# What the task asks:
Somewhere below is a line with "border:5px solid #be185d;" and, later, a line with "position:absolute; left:32px; top:2px;"; repeat those two lines and all the lines between them, exactly as they are.
☆ ☆ ☆ ☆ ☆ ☆ ☆
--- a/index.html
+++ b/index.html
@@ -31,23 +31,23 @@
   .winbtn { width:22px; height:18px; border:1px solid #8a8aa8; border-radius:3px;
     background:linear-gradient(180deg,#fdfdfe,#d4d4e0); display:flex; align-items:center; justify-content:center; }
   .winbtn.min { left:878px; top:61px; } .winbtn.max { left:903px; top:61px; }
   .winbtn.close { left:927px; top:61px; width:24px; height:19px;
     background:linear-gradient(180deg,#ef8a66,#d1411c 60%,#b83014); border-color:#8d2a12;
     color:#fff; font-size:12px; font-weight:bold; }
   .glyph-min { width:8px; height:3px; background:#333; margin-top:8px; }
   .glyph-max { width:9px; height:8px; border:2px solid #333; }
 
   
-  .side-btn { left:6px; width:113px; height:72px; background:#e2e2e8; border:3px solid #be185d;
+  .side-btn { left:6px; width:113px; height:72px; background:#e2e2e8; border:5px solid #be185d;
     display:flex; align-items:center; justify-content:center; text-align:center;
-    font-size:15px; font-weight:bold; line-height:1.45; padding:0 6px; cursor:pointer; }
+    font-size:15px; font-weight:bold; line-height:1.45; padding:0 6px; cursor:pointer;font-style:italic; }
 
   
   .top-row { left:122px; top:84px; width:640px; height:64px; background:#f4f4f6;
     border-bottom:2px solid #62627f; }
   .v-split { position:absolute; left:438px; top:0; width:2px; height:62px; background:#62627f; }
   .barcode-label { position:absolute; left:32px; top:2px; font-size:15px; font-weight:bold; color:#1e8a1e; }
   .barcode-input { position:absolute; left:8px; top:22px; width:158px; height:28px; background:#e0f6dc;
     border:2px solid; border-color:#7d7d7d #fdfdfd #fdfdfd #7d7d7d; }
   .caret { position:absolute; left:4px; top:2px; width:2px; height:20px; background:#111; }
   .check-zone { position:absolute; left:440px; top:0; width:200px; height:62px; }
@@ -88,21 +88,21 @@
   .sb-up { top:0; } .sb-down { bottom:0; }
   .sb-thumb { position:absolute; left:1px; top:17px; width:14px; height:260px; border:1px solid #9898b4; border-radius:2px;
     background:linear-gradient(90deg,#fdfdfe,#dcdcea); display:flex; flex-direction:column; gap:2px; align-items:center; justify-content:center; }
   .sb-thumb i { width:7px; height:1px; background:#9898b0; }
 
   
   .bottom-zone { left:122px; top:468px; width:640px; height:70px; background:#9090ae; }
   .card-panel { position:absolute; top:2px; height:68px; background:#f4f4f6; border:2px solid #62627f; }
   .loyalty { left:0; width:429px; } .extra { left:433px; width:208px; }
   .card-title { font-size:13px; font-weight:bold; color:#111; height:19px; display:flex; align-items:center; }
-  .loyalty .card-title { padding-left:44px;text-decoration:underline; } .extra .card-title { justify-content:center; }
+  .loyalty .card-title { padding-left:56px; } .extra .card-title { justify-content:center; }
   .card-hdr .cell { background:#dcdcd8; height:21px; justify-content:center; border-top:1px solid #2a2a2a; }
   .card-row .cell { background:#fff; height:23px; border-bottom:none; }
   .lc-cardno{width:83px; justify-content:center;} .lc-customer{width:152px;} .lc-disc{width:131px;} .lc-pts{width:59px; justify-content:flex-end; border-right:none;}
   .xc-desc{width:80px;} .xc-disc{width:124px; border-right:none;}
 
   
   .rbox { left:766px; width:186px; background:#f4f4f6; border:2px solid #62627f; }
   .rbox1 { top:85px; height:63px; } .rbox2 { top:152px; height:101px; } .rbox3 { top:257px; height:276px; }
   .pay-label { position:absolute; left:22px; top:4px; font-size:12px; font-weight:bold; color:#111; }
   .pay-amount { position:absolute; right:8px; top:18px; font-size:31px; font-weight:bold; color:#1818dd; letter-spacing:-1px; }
☆ ☆ ☆ ☆ ☆ ☆ ☆
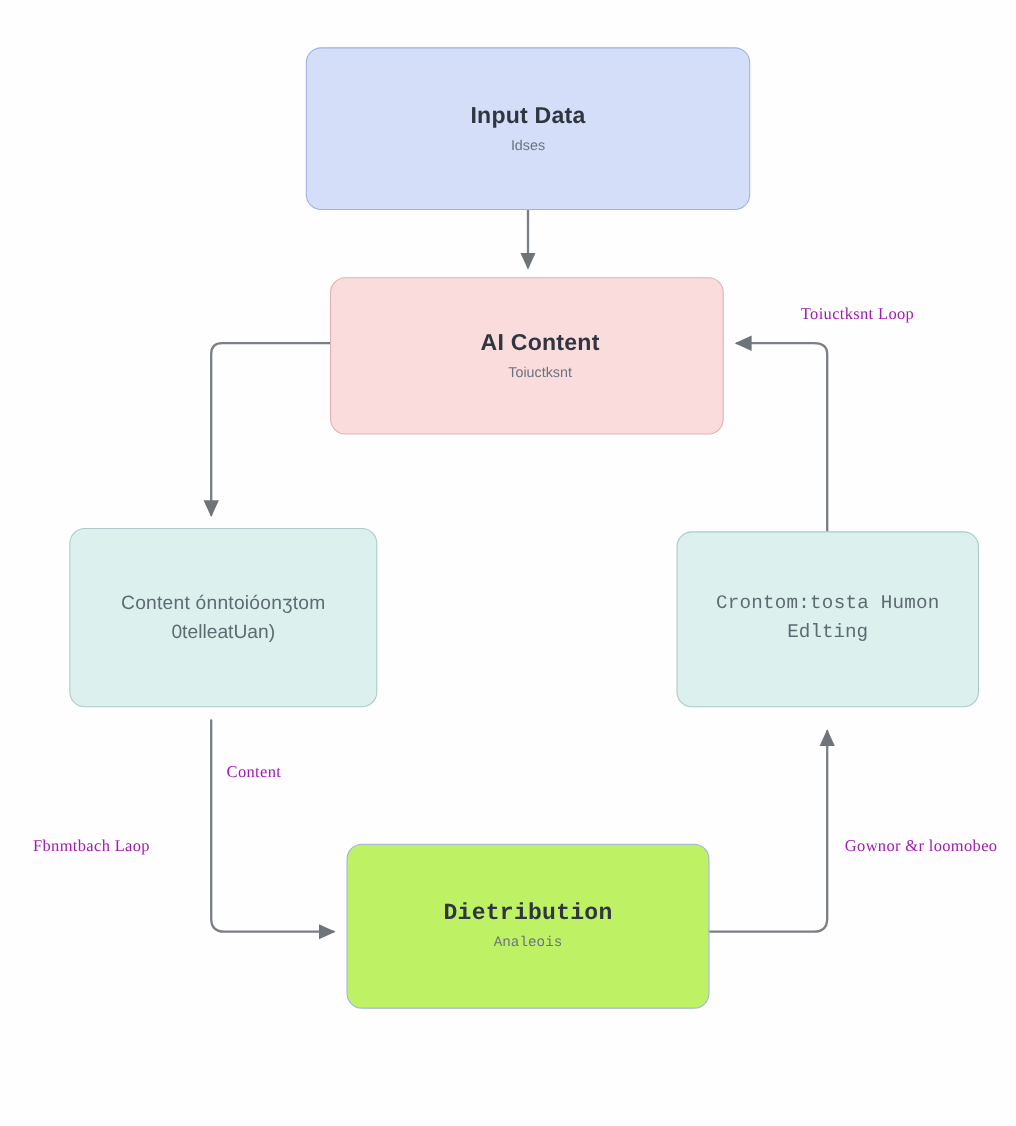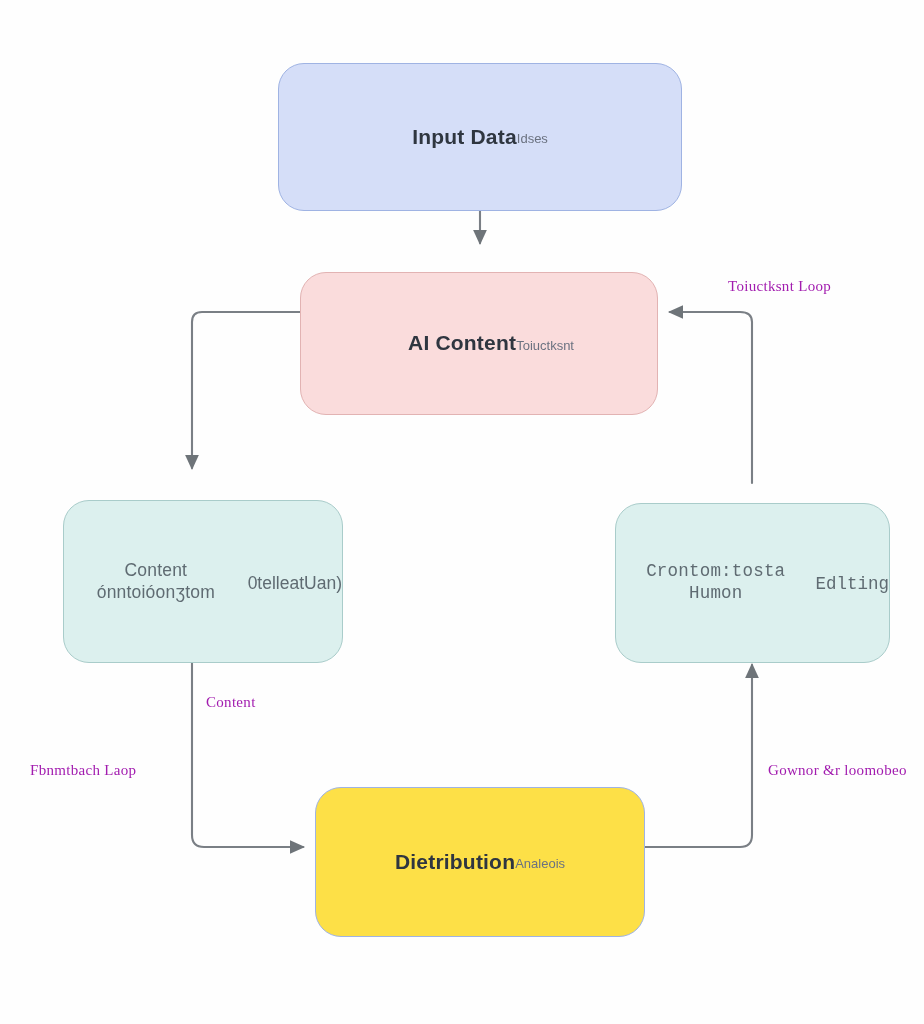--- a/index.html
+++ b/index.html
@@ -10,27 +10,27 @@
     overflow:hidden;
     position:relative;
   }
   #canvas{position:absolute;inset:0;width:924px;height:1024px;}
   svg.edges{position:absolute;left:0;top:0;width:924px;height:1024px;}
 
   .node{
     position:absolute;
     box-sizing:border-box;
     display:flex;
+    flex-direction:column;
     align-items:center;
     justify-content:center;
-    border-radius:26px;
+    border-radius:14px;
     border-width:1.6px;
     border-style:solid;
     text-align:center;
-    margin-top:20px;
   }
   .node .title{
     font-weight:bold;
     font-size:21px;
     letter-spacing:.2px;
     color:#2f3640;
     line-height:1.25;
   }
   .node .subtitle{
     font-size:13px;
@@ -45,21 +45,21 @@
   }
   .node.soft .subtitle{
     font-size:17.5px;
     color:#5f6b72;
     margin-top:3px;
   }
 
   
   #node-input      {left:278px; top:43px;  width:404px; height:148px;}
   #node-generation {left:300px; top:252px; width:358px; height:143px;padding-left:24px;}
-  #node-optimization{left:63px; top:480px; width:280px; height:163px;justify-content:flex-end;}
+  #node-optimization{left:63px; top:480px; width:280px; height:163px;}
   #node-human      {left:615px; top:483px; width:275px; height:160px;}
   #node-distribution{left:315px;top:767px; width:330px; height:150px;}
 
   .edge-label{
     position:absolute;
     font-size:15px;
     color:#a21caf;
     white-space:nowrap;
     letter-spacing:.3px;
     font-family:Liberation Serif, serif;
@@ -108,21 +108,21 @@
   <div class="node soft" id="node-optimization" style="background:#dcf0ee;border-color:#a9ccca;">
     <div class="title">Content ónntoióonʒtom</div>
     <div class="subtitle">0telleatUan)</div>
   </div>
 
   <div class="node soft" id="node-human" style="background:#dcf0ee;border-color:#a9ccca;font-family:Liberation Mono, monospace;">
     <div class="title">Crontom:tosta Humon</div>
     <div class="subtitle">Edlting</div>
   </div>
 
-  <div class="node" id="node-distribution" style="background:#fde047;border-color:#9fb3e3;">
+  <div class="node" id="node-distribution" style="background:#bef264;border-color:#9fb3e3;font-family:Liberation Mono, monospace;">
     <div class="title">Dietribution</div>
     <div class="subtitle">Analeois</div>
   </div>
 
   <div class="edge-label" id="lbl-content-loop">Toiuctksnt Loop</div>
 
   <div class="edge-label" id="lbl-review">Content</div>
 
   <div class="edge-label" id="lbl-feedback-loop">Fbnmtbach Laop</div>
☆ ☆ ☆ ☆ ☆ ☆ ☆
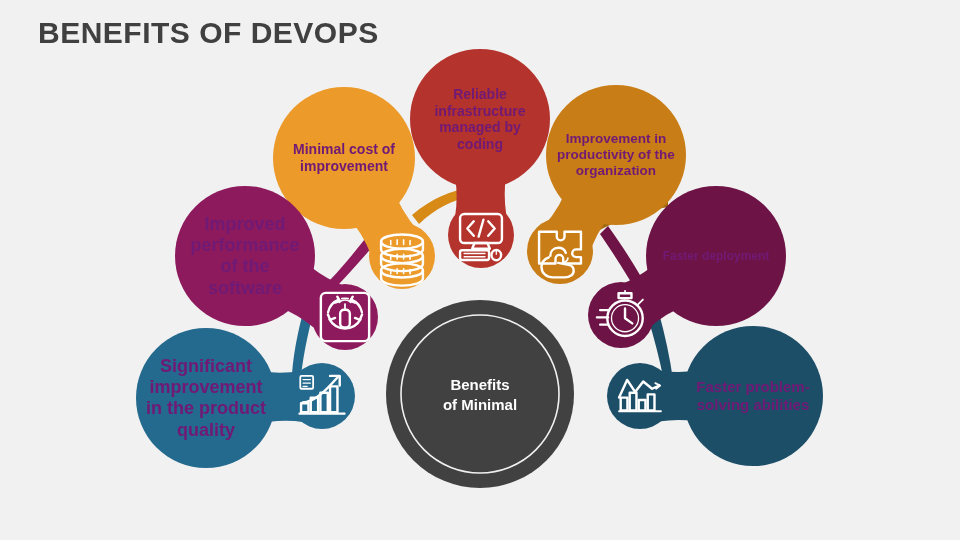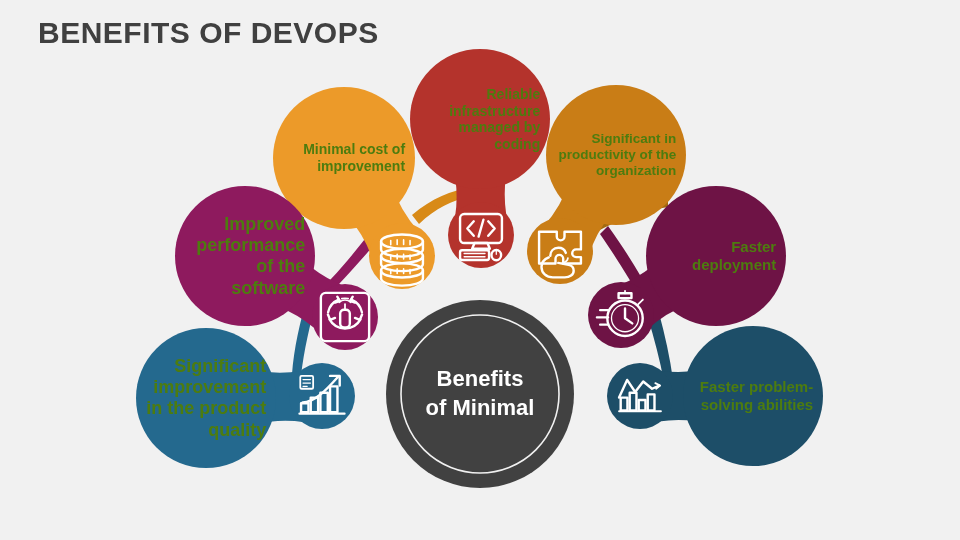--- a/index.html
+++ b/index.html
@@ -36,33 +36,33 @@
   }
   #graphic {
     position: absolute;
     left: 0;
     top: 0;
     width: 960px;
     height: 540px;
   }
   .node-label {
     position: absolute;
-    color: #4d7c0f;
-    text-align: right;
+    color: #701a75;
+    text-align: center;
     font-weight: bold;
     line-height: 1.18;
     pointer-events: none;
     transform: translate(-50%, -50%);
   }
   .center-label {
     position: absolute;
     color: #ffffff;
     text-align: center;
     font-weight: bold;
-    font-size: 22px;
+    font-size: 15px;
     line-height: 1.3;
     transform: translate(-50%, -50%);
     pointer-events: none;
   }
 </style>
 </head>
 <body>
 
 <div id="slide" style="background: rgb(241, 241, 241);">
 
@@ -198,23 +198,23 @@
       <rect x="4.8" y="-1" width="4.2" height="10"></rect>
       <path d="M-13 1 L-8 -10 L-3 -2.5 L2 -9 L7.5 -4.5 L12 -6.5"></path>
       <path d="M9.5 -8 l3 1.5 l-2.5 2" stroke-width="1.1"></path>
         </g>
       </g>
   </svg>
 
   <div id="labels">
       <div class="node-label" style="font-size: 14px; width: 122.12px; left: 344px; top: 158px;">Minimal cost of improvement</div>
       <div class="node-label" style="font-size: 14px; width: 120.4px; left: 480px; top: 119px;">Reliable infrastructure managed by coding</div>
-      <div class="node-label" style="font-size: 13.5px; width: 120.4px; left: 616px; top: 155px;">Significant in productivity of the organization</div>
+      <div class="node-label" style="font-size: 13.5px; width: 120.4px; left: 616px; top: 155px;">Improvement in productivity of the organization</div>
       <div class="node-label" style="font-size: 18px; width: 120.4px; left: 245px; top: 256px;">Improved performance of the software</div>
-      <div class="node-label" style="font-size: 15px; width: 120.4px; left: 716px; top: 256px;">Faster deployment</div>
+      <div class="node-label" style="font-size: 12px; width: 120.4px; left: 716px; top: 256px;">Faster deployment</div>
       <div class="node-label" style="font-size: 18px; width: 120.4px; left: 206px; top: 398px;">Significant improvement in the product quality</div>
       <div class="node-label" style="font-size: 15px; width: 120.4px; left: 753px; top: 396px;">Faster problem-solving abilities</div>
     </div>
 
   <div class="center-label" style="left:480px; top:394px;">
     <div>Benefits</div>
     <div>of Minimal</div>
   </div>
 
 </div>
☆ ☆ ☆ ☆ ☆ ☆ ☆
# Exercise solution:
+  .side-btn { left:6px; width:113px; height:72px; background:#e2e2e8; border:5px solid #be185d;
     display:flex; align-items:center; justify-content:center; text-align:center;
-    font-size:15px; font-weight:bold; line-height:1.45; padding:0 6px; cursor:pointer; }
+    font-size:15px; font-weight:bold; line-height:1.45; padding:0 6px; cursor:pointer;font-style:italic; }
 
   
   .top-row { left:122px; top:84px; width:640px; height:64px; background:#f4f4f6;
     border-bottom:2px solid #62627f; }
   .v-split { position:absolute; left:438px; top:0; width:2px; height:62px; background:#62627f; }
   .barcode-label { position:absolute; left:32px; top:2px; font-size:15px; font-weight:bold; color:#1e8a1e; }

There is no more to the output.